I made another change that could be a better solution:
set MSC_OPTIMIZATION=/Ox /Oi

This way my code is fully optimized, Debug is not enabled,
my .sys file is a way smaller than the checked version
andjust a litter larger than my free version.

So it seems that not using the /Oi flag when compiling was
causing the free build to create a driver where my
IoCreateDevice function was failing.

Although I'd still like to know the source of my error
Why it fails when /Oi is not used?

Eric





Posted by Phil Barila on September 25th, 2003


"Eric" <errivera@praxiseng.com> wrote in message
news:1f8801c38362$39850b40$a401280a@phx.gbl...
/Oi enables intrinsic functions, which means that some common functions like
strlen or memcpy can be inlined assembly, instead of a function call.
However, /Ox says it includes /Oi, so I'm a bit surprised that you need it.
If you get different binaries using /Ox with and without /Oi, that's a bug
in the compiler or the documentation, and you could have the pleasure of
reporting it to Microsoft.

There is some control over what gets inlined with the #pragma intrinsic()
directive.

Do you have any #pragma intrinsic() directives anywhere? I remember back in
2000 running into a problem with that. The pragma appears to affect the
linker more than the compiler, as the compiler never inlined the function in
the absence of /Oi. However, the linker didn't complain, because the pragma
told it not to. The function just "diappeared". You can find a lot of my
moaning about it in the NTDEV archive. At the time, I had no idea how to
submit such a thing to Microsoft as a bug, so if you find that this is still
the problem, please do submit it, will you?

Phil
--
Philip D. Barila Windows DDK MVP
Seagate Technology, LLC
(720) 684-1842
As if I need to say it: Not speaking for Seagate.
E-mail address is pointed at a domain squatter. Use reply-to instead.

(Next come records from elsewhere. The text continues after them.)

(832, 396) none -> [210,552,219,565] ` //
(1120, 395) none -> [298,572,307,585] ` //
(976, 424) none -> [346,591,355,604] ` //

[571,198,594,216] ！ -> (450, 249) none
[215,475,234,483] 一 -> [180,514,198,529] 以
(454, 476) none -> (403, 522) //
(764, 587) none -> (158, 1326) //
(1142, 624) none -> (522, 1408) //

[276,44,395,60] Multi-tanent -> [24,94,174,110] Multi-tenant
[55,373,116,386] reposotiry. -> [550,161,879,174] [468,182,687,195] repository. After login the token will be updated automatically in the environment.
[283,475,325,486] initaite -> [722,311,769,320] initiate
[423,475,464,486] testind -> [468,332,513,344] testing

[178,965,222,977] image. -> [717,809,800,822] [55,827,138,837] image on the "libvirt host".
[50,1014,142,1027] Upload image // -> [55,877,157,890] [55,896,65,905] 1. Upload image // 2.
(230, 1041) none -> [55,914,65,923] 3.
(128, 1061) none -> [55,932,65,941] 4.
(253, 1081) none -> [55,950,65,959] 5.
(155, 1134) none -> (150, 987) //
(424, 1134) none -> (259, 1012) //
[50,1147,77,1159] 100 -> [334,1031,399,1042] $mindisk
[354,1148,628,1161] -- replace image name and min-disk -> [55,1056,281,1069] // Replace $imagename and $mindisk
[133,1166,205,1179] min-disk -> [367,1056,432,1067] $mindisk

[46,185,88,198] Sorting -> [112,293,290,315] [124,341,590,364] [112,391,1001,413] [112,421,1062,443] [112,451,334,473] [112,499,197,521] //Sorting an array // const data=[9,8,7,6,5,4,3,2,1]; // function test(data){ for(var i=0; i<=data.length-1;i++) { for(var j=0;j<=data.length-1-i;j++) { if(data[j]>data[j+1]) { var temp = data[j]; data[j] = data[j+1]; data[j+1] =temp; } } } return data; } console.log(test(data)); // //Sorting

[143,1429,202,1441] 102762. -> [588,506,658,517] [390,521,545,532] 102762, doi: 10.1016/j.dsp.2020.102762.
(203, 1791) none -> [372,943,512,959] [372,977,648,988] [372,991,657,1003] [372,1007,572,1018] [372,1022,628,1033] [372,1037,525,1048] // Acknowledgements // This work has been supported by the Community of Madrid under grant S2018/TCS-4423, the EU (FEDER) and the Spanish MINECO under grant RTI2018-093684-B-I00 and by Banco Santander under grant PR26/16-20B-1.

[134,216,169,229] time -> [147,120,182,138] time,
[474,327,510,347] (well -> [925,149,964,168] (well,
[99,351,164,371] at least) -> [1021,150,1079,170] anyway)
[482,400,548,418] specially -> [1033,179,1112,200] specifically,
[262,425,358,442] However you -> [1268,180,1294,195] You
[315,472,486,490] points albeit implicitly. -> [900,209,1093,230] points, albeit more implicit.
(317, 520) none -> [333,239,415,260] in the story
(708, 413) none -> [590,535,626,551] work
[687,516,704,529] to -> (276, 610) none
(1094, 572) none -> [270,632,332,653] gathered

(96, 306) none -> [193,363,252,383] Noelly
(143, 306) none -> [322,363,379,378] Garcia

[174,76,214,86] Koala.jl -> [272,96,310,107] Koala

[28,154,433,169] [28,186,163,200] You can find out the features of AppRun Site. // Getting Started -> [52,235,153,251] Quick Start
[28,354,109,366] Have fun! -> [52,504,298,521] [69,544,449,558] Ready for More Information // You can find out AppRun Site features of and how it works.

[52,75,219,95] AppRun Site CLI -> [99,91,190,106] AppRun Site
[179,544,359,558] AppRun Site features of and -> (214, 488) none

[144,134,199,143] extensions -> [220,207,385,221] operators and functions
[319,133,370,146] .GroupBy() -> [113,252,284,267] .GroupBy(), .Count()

Posted by James Antognini on September 25th, 2003


If you would post your apparently failing IoCreateDevice operation,
along with everything reference by same, we might have a hope of
advising you.

Eric wrote:

--
If replying by e-mail, please remove "nospam." from the address.

James Antognini
Windows DDK MVP



Posted by Dan Maddy on September 25th, 2003


Dear Eric:

One of the development people added this insight into what your problem
could be:

"String and memory functions supported by runtime library calls must be
replaced by the compiler since the DDK build environment does not support
calling or initializing the user mode runtime C library. The /Oi compiler
switch request that the compiler insert code to handle these functions
directly into the executable rather than creating a call to the support
library."

Some functions that are affected:

_disable _outp fabs strcmp
_enable _outpw labs strcpy
_inp _rotl memcmp strlen
_inpw _rotr memcpy
_lrotl _strset memset
_lrotr abs strcat

You may want to generate a MAP file and a source/assembly listing and then
compare the with and without /Oi versions.

Best Regards,

Dan

This posting is provided "AS IS" with no warranties, and confers no rights.

Posted by Alexander Grigoriev on September 26th, 2003


The primary suspect would be compiler's optimization of the string
initialization.
Actually, you don't need to initialize a string on stack. Just pass the
string constant to RtlInitUnicodeString.